What to produce: Everything from the line containing "text-shadow: 1px 1px" through the line containing "line-height: 39px;" in the listing below should be copied exactly, and nothing more.

Source data:

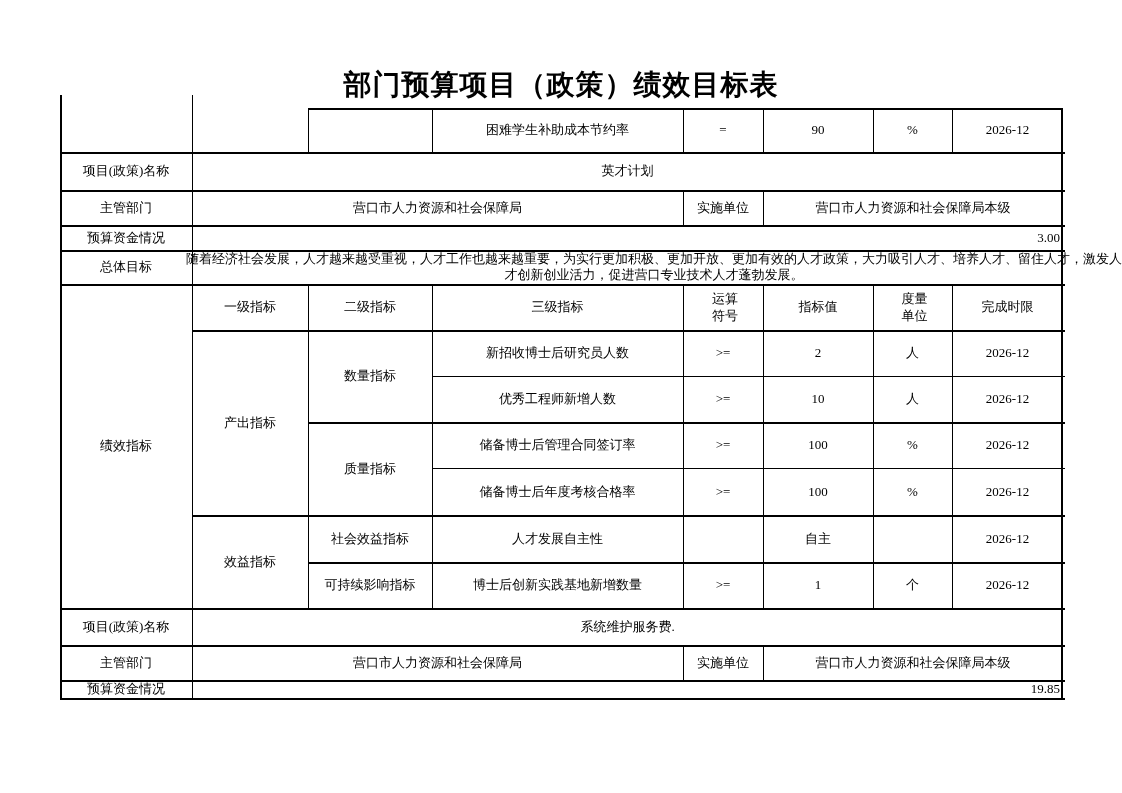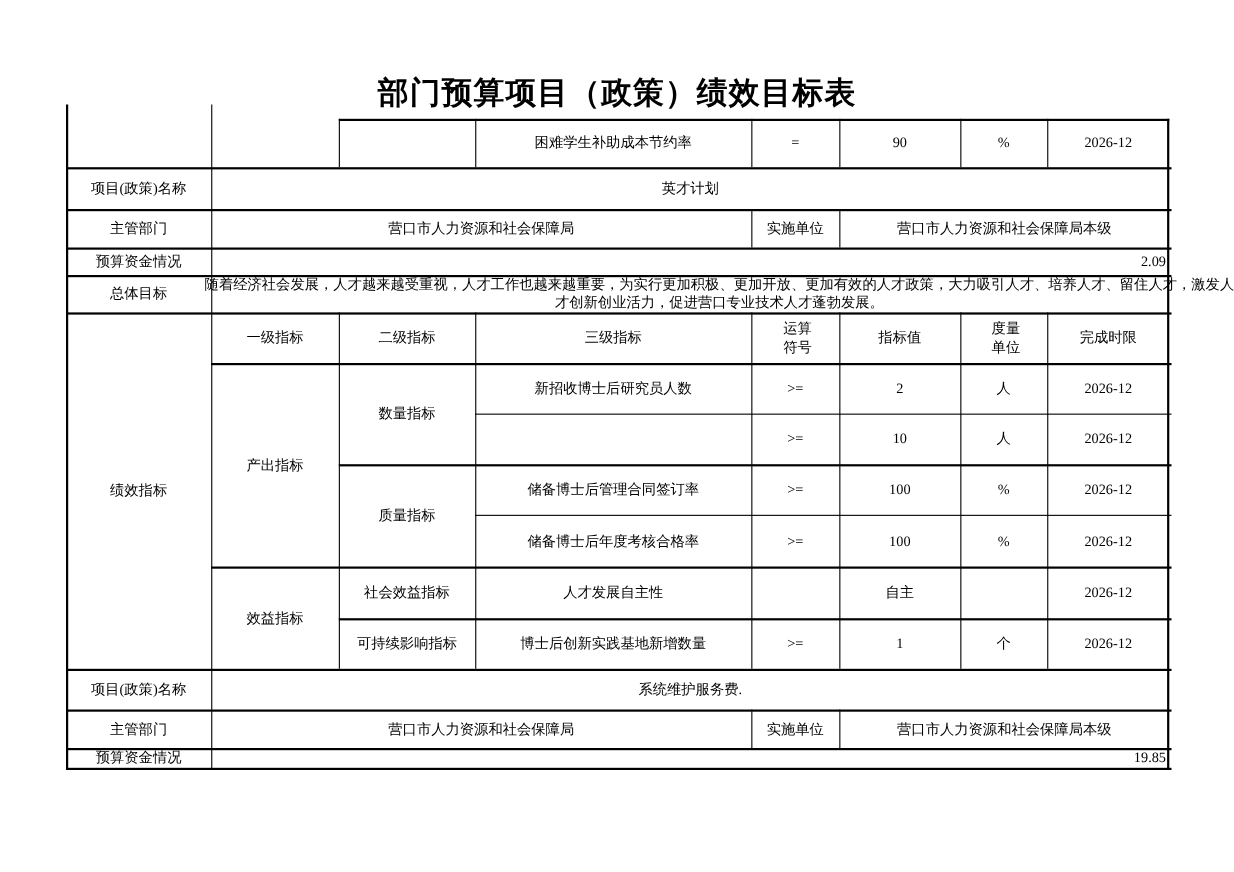--- a/index.html
+++ b/index.html
@@ -37,21 +37,21 @@
 
   <div class="cell" style="left:60px;top:152px;width:132px;height:38px">项目(政策)名称</div>
   <div class="cell" style="left:192px;top:152px;width:871px;height:38px">英才计划</div>
 
   <div class="cell" style="left:60px;top:190px;width:132px;height:35px">主管部门</div>
   <div class="cell" style="left:192px;top:190px;width:491px;height:35px">营口市人力资源和社会保障局</div>
   <div class="cell" style="left:683px;top:190px;width:80px;height:35px">实施单位</div>
   <div class="cell" style="left:763px;top:190px;width:300px;height:35px">营口市人力资源和社会保障局本级</div>
 
   <div class="cell" style="left:60px;top:225px;width:132px;height:25px">预算资金情况</div>
-  <div class="cell right" style="left:192px;top:225px;width:871px;height:25px">2.09</div>
+  <div class="cell right" style="left:192px;top:225px;width:871px;height:25px">3.00</div>
 
   <div class="cell" style="left:60px;top:250px;width:132px;height:34px">总体目标</div>
   <div class="cell goal" style="left:180px;top:250px;width:948px;height:34px">随着经济社会发展，人才越来越受重视，人才工作也越来越重要，为实行更加积极、更加开放、更加有效的人才政策，大力吸引人才、培养人才、留住人才，激发人才创新创业活力，促进营口专业技术人才蓬勃发展。</div>
 
   <div class="cell" style="left:60px;top:284px;width:132px;height:324px">绩效指标</div>
 
   <div class="cell" style="left:192px;top:284px;width:116px;height:46px">一级指标</div>
   <div class="cell" style="left:308px;top:284px;width:124px;height:46px">二级指标</div>
   <div class="cell" style="left:432px;top:284px;width:251px;height:46px">三级指标</div>
   <div class="cell" style="left:683px;top:284px;width:80px;height:46px">
@@ -69,20 +69,21 @@
   <div class="cell" style="left:308px;top:422px;width:124px;height:93px">质量指标</div>
   <div class="cell" style="left:308px;top:515px;width:124px;height:47px">社会效益指标</div>
   <div class="cell" style="left:308px;top:562px;width:124px;height:46px">可持续影响指标</div>
 
   <div class="cell" style="left:432px;top:330px;width:251px;height:46px">新招收博士后研究员人数</div>
   <div class="cell" style="left:683px;top:330px;width:80px;height:46px">&gt;=</div>
   <div class="cell" style="left:763px;top:330px;width:110px;height:46px">2</div>
   <div class="cell" style="left:873px;top:330px;width:79px;height:46px">人</div>
   <div class="cell" style="left:952px;top:330px;width:111px;height:46px">2026-12</div>
 
+  <div class="cell" style="left:432px;top:376px;width:251px;height:46px">优秀工程师新增人数</div>
   <div class="cell" style="left:683px;top:376px;width:80px;height:46px">&gt;=</div>
   <div class="cell" style="left:763px;top:376px;width:110px;height:46px">10</div>
   <div class="cell" style="left:873px;top:376px;width:79px;height:46px">人</div>
   <div class="cell" style="left:952px;top:376px;width:111px;height:46px">2026-12</div>
 
   <div class="cell" style="left:432px;top:422px;width:251px;height:46px">储备博士后管理合同签订率</div>
   <div class="cell" style="left:683px;top:422px;width:80px;height:46px">&gt;=</div>
   <div class="cell" style="left:763px;top:422px;width:110px;height:46px">100</div>
   <div class="cell" style="left:873px;top:422px;width:79px;height:46px">%</div>
   <div class="cell" style="left:952px;top:422px;width:111px;height:46px">2026-12</div>

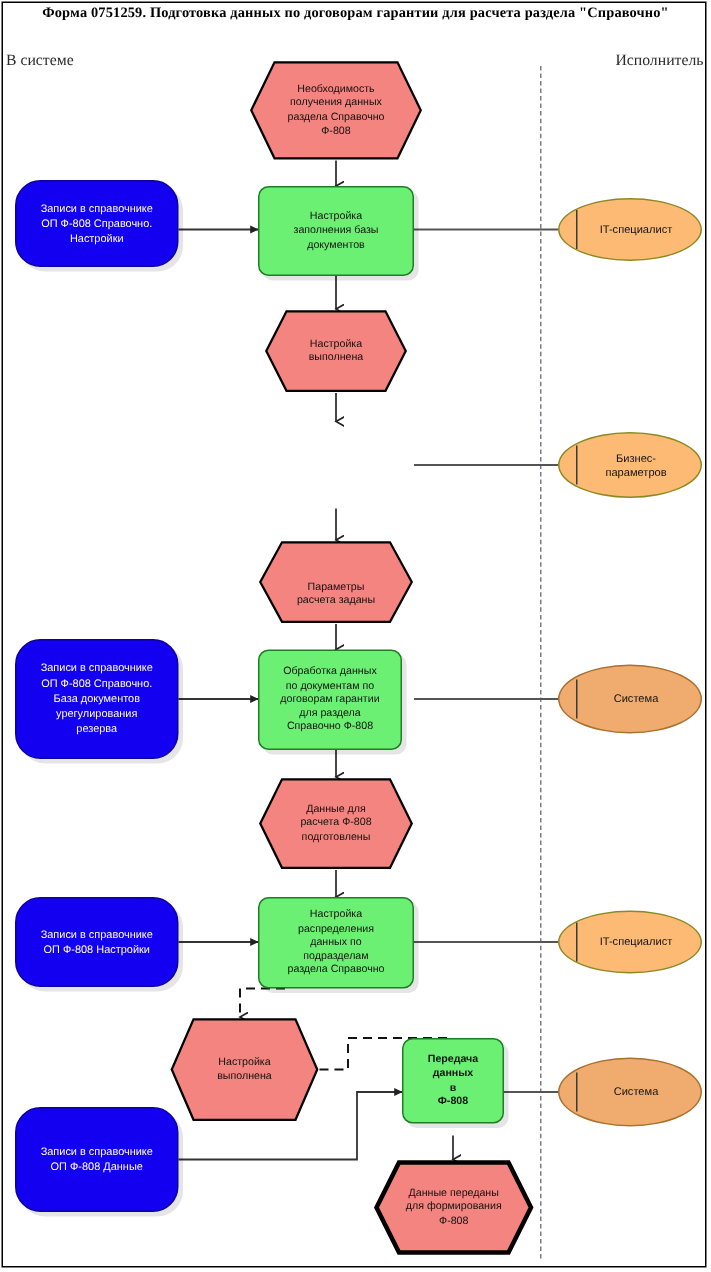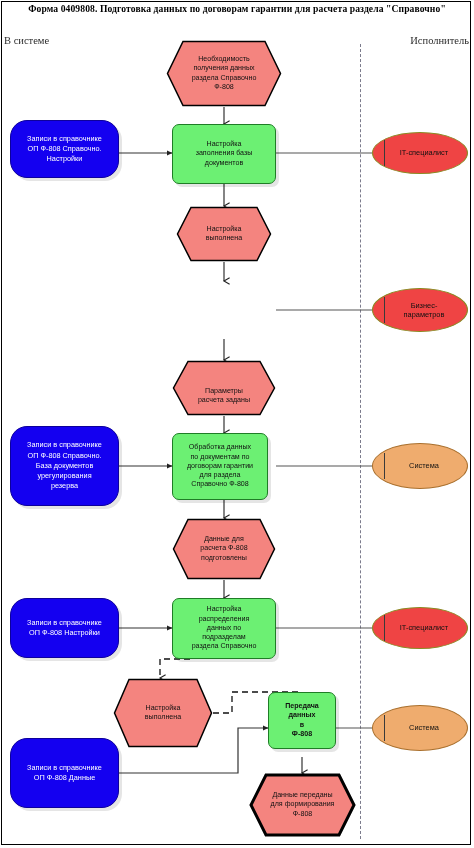--- a/index.html
+++ b/index.html
@@ -137,21 +137,21 @@
     align-items: center;
     justify-content: center;
     text-align: center;
     font-size: 7.4px;
     line-height: 9.4px;
     color: #111;
     white-space: pre-line;
     padding-left: 8px;
   }
   .actor.person {
-    background: #ef4444;
+    background: #fdba74;
     border: 1px solid #8a8a23;
   }
   .actor.system {
     background: #efac6e;
     border: 1px solid #a9702e;
   }
   .actor .tick {
     position: absolute;
     left: 11px;
     top: 50%;
@@ -170,21 +170,21 @@
     pointer-events: none;
   }
 </style>
 </head>
 <body>
 
 <div id="diagram-root">
 
   <div class="frame"></div>
 
-  <div class="title">Форма 0409808. Подготовка данных по договорам
+  <div class="title">Форма 0751259. Подготовка данных по договорам
 гарантии для расчета раздела "Справочно"</div>
 
   <div class="lane-header left">В системе</div>
   <div class="lane-header right">Исполнитель</div>
 
   <div class="lane-divider"></div>
 
   <svg id="connectors" viewBox="0 0 474 848" width="474" height="848">
     <defs>
       <marker id="ah" markerWidth="7" markerHeight="7" refX="5.2" refY="3.1" orient="auto" markerUnits="userSpaceOnUse">

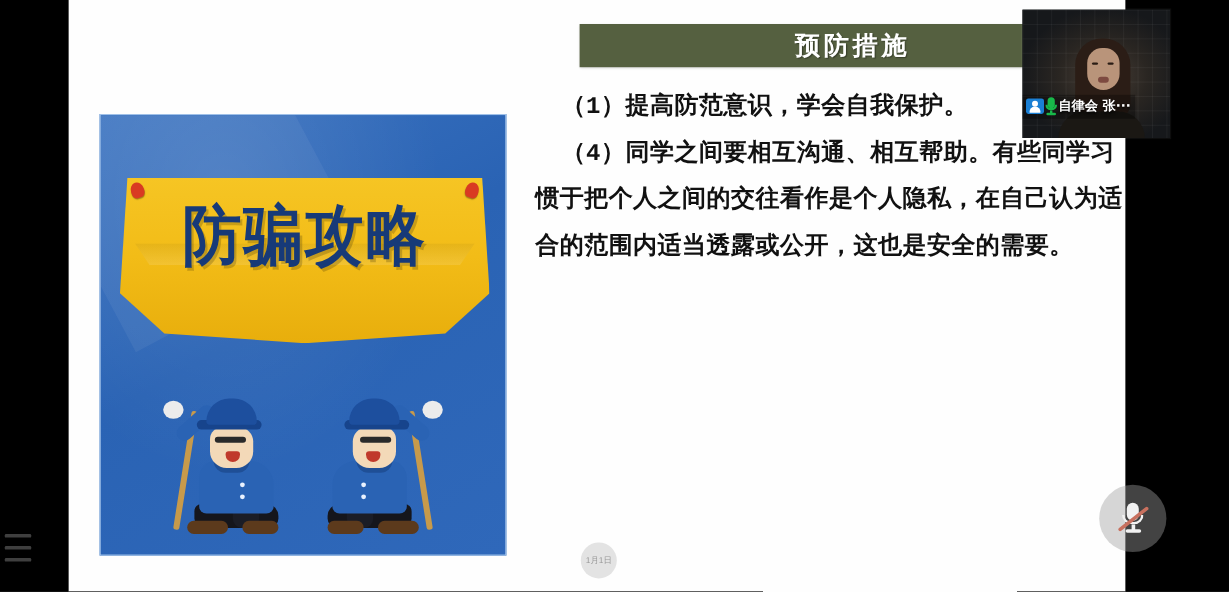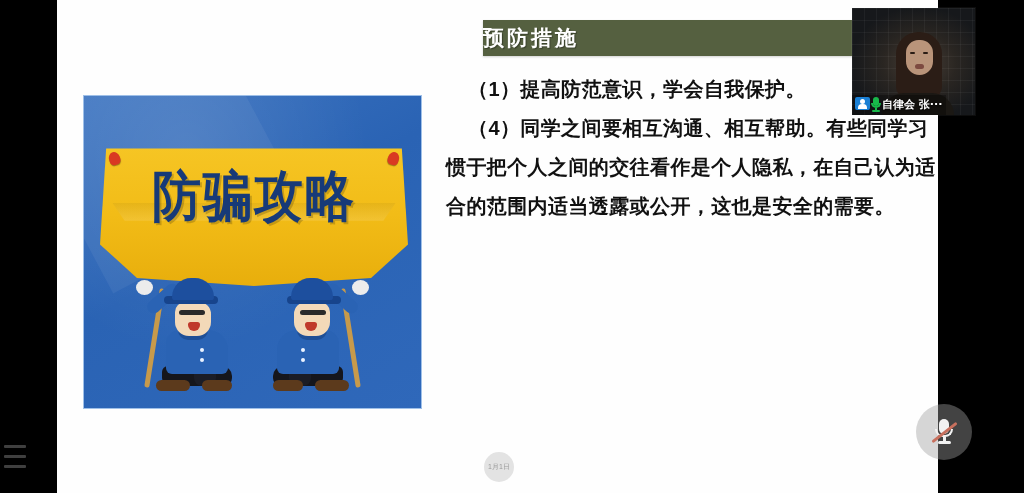--- a/index.html
+++ b/index.html
@@ -27,21 +27,21 @@
   .slide {
     position: absolute; left: 57px; top: 0;
     width: 881px; height: 493px;
     background: #fefefe;
     z-index: 2;
   }
 
   
   .illus {
     position: absolute; left: 26px; top: 95px;
-    width: 339px; height: 314px;
+    width: 339px; height: 368px;
     background: #2a66b8;
     border: 1px solid #9fc0e8;
     overflow: hidden;
   }
   .illus .sheen {
     position:absolute; inset:0;
     background:
       radial-gradient(ellipse at 30% 18%, rgba(255,255,255,.10), rgba(255,255,255,0) 55%),
       linear-gradient(150deg, #3b73c0 0%, #2a63b4 45%, #2f68ba 100%);
   }
@@ -94,40 +94,40 @@
   .cop .shoe   { position:absolute; left:8px;  top:106px; width:34px; height:11px; background:#5c3a1c; border-radius:6px; }
   .cop .shoe2  { position:absolute; left:54px; top:106px; width:30px; height:11px; background:#5c3a1c; border-radius:6px; }
   .cop .pole   { position:absolute; left:4px;  top:14px;  width:5px;  height:100px; background:#c79a4b; transform: rotate(9deg); border-radius:2px; }
   .cop .btn    { position:absolute; width:4px; height:4px; background:#eaf2ff; border-radius:50%; }
 
   
   .title-bar {
     position: absolute; left: 426px; top: 20px;
     width: 455px; height: 36px;
     background: #556040;
-    display: flex; align-items: center; justify-content: flex-start;
+    display: flex; align-items: center; justify-content: center;
     box-shadow: 0 1px 2px rgba(0,0,0,.18);
   }
   .title-bar .t {
     color: #ffffff; font-weight: bold; font-size: 21px; letter-spacing: 3px;
     font-family: "DejaVu Sans","Liberation Sans",sans-serif;
     text-shadow: 1px 1px 1px rgba(0,0,0,.35);
   }
   .body-text {
     position: absolute; left: 389px; top: 70px;
     width: 492px;
   }
   .body-text p {
     color: #111;
     font-weight: bold;
     font-size: 20px;
     line-height: 39px;
     letter-spacing: .4px;
     text-indent: 22px;
-    font-family: Liberation Sans, sans-serif;
+    font-family: Liberation Mono, monospace;
   }
 
   
   .watermark {
     position:absolute; left:484px; top:452px;
     width:30px; height:30px; border-radius:50%;
     background: rgba(120,120,120,.20);
     z-index:4;
     display:flex; align-items:center; justify-content:center;
     font-size:7px; color:rgba(90,90,90,.55);
@@ -159,22 +159,22 @@
     background:#b9947a; border-radius:13px 13px 14px 14px;
   }
   .vid .eyeL, .vid .eyeR { position:absolute; top:44px; width:5px; height:2px; background:#2a1c14; border-radius:1px;}
   .vid .eyeL { left:58px; } .vid .eyeR { left:71px; }
   .vid .lip  { position:absolute; left:63px; top:56px; width:9px; height:5px; background:#7d4a40; border-radius:4px;}
   .vid .shoulders {
     position:absolute; left:30px; bottom:0; width:72px; height:22px;
     background:#1b1814; border-radius:26px 26px 0 0;
   }
   .vid .nameplate {
-    position: absolute; left: 0; bottom: 0;
-    display: flex; gap: 0;
+    position: absolute; left: 0; bottom: 16px;
+    display: flex; align-items: center; gap: 0;
     padding: 2px 4px 3px 3px;
     background: rgba(0,0,0,.30);
   }
   .badge-person {
     width: 15px; height: 13px; background: #1a7fd4;
     border-radius: 2px; position: relative; flex: 0 0 auto;
   }
   .badge-person::before { content:""; position:absolute; left:5px; top:2px; width:5px; height:5px; background:#fff; border-radius:50%; }
   .badge-person::after  { content:""; position:absolute; left:3px; top:7px; width:9px; height:5px; background:#fff; border-radius:4px 4px 0 0; }
   .mic-on { width: 12px; height: 15px; position: relative; flex: 0 0 auto; }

Output of the task:
     text-shadow: 1px 1px 1px rgba(0,0,0,.35);
   }
   .body-text {
     position: absolute; left: 389px; top: 70px;
     width: 492px;
   }
   .body-text p {
     color: #111;
     font-weight: bold;
     font-size: 20px;
     line-height: 39px;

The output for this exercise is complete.